Without including any picture, transcribe the entries below word for word.

(Image comparison data)

++++++++++++++++++++

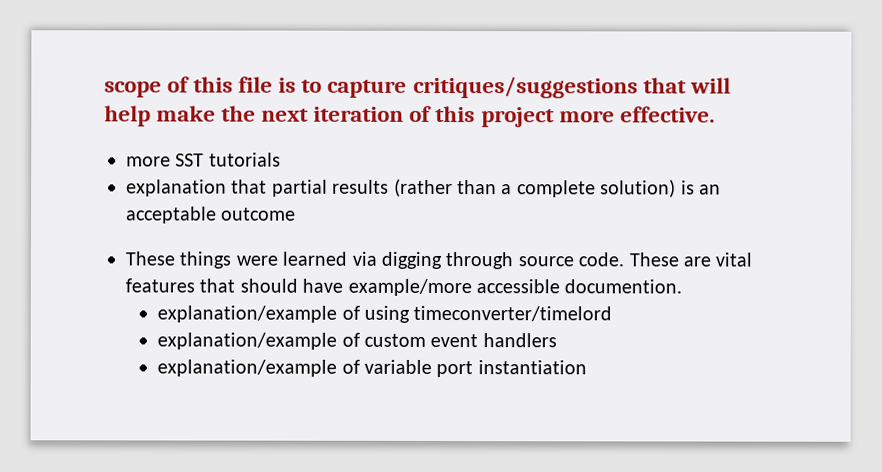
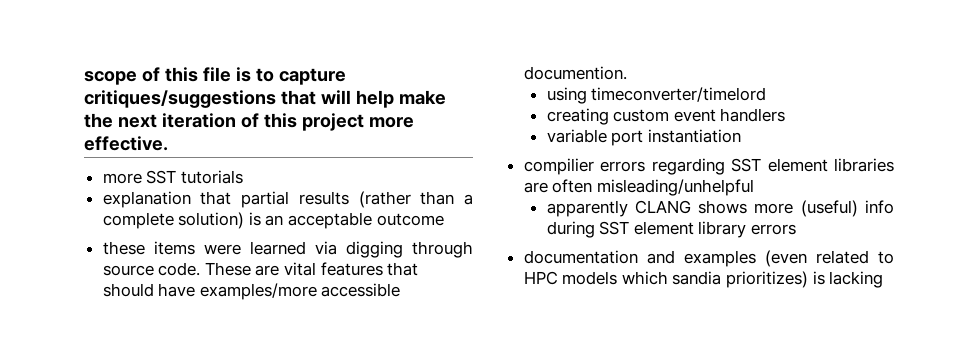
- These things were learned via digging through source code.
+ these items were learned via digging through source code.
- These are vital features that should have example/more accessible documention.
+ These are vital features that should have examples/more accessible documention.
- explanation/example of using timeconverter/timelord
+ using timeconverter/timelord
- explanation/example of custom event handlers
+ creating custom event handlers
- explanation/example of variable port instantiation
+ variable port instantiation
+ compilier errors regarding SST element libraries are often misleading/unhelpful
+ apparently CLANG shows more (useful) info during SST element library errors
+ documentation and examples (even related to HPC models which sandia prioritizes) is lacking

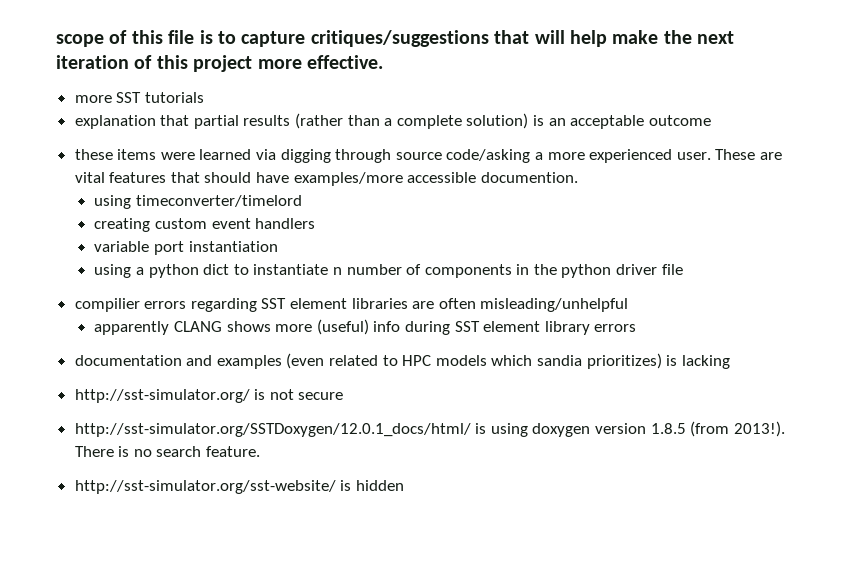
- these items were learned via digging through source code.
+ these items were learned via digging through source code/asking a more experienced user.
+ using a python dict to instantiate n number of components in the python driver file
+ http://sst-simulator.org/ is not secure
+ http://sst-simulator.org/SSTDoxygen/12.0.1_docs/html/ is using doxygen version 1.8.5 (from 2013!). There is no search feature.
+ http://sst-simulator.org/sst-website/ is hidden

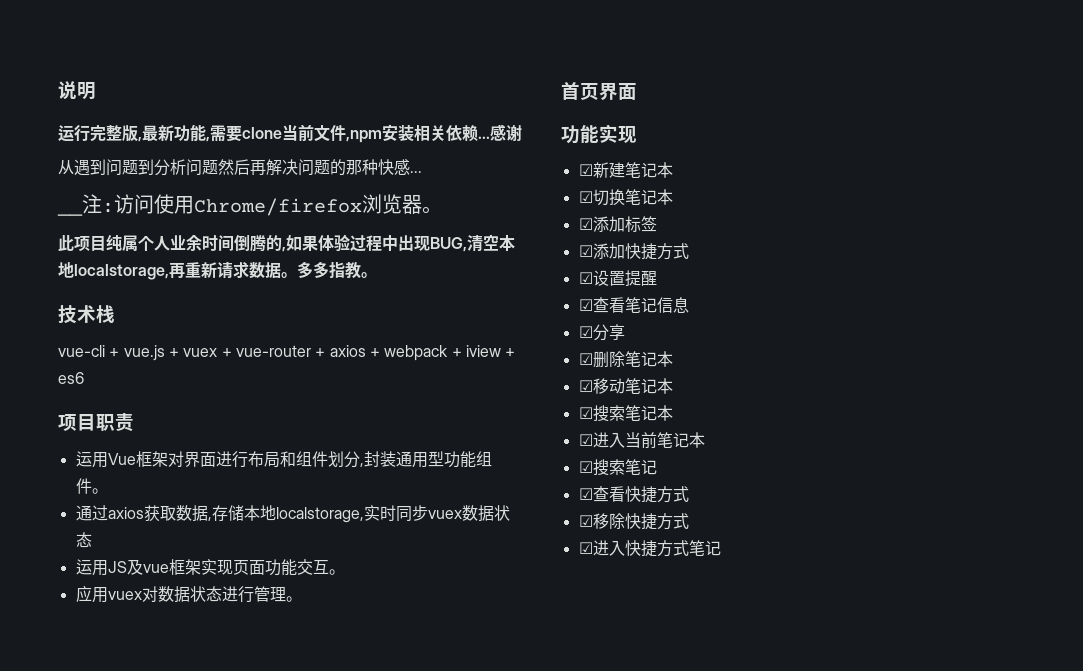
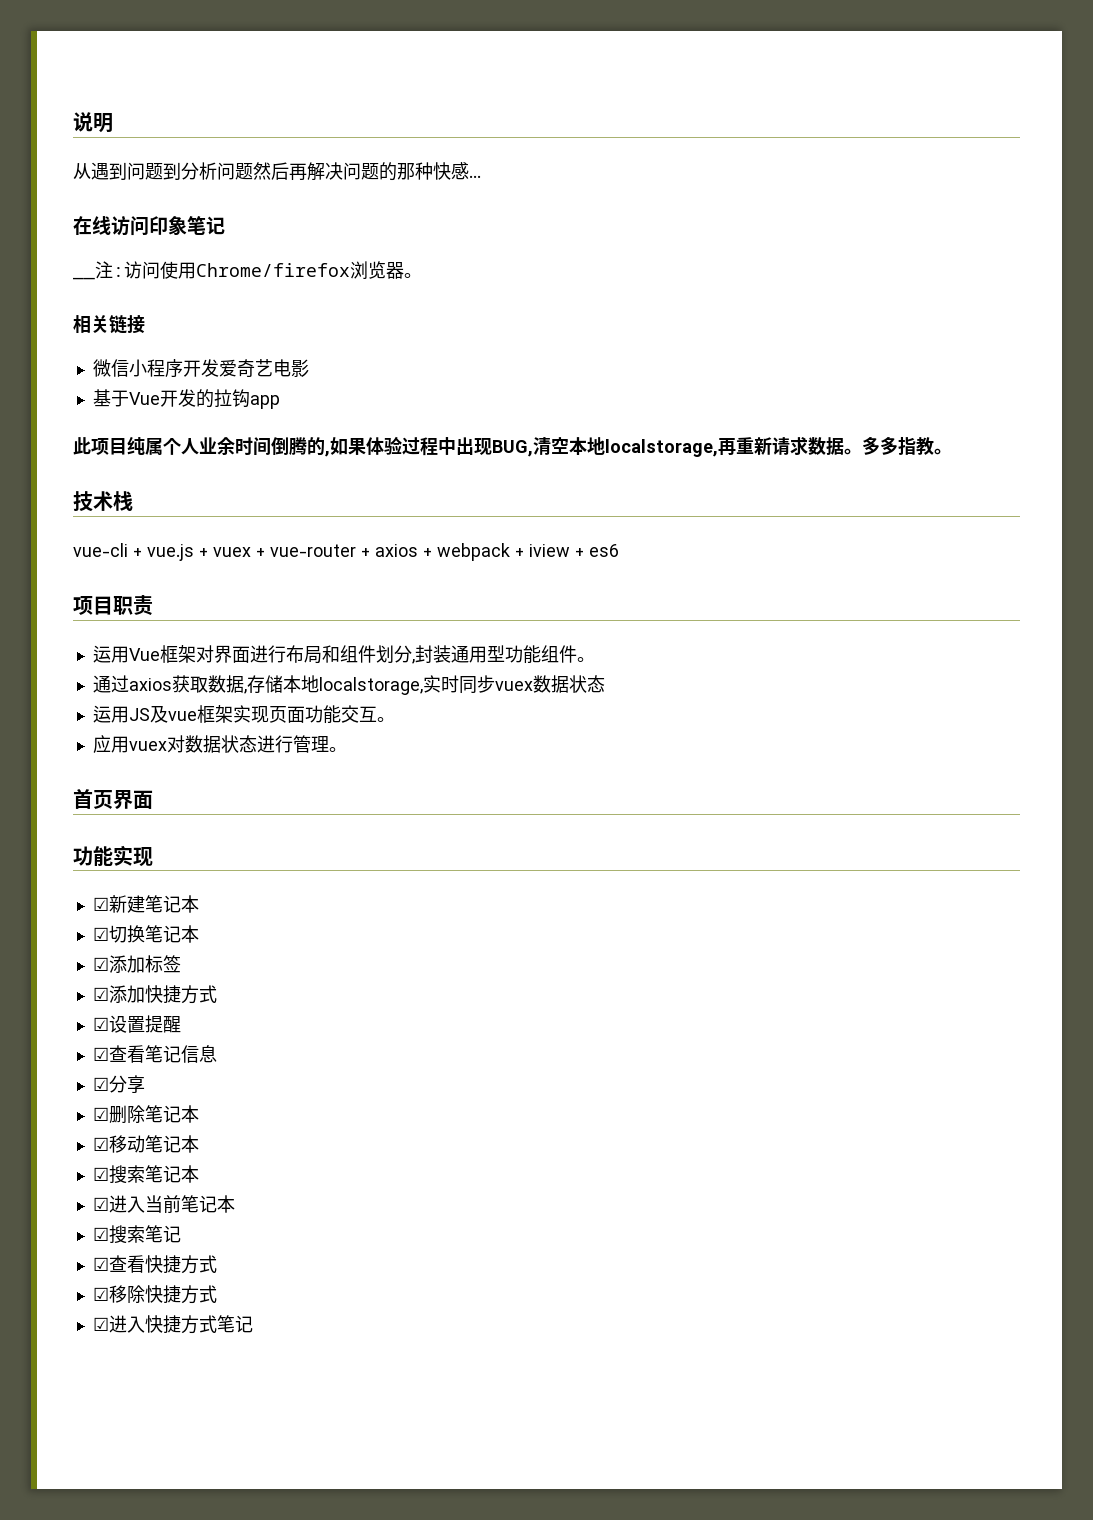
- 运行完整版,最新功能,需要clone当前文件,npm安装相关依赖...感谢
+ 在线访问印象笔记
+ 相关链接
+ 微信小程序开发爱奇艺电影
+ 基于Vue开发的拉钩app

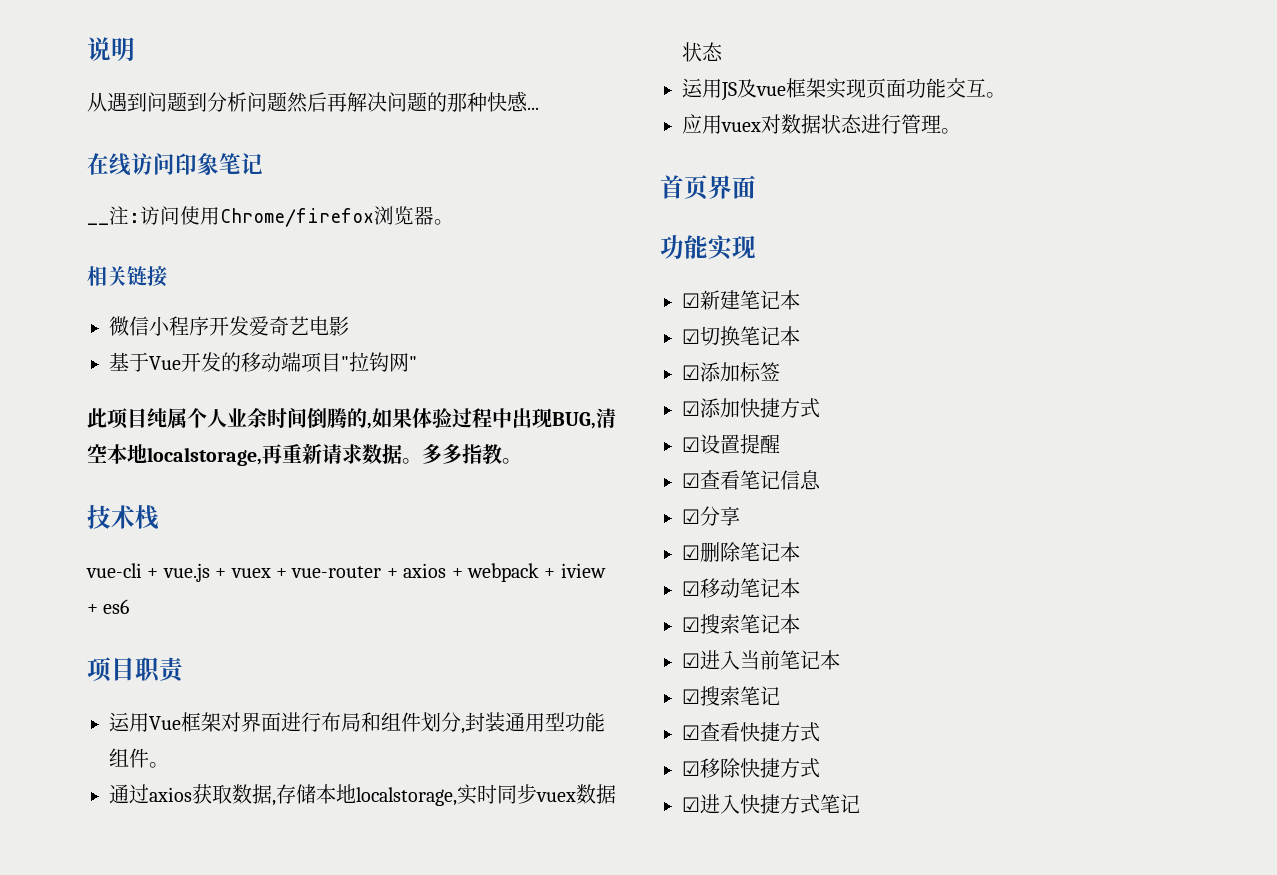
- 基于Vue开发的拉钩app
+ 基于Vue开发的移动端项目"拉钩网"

++++++++++++++++++++

● SOLUTION TO THE PROBLEM:
- These things were learned via digging through source code.
+ these items were learned via digging through source code.
- These are vital features that should have example/more accessible documention.
+ These are vital features that should have examples/more accessible documention.
- explanation/example of using timeconverter/timelord
+ using timeconverter/timelord
- explanation/example of custom event handlers
+ creating custom event handlers
- explanation/example of variable port instantiation
+ variable port instantiation
+ compilier errors regarding SST element libraries are often misleading/unhelpful
+ apparently CLANG shows more (useful) info during SST element library errors
+ documentation and examples (even related to HPC models which sandia prioritizes) is lacking

- these items were learned via digging through source code.
+ these items were learned via digging through source code/asking a more experienced user.
+ using a python dict to instantiate n number of components in the python driver file
+ http://sst-simulator.org/ is not secure
+ http://sst-simulator.org/SSTDoxygen/12.0.1_docs/html/ is using doxygen version 1.8.5 (from 2013!). There is no search feature.
+ http://sst-simulator.org/sst-website/ is hidden

- 运行完整版,最新功能,需要clone当前文件,npm安装相关依赖...感谢
+ 在线访问印象笔记
+ 相关链接
+ 微信小程序开发爱奇艺电影
+ 基于Vue开发的拉钩app

- 基于Vue开发的拉钩app
+ 基于Vue开发的移动端项目"拉钩网"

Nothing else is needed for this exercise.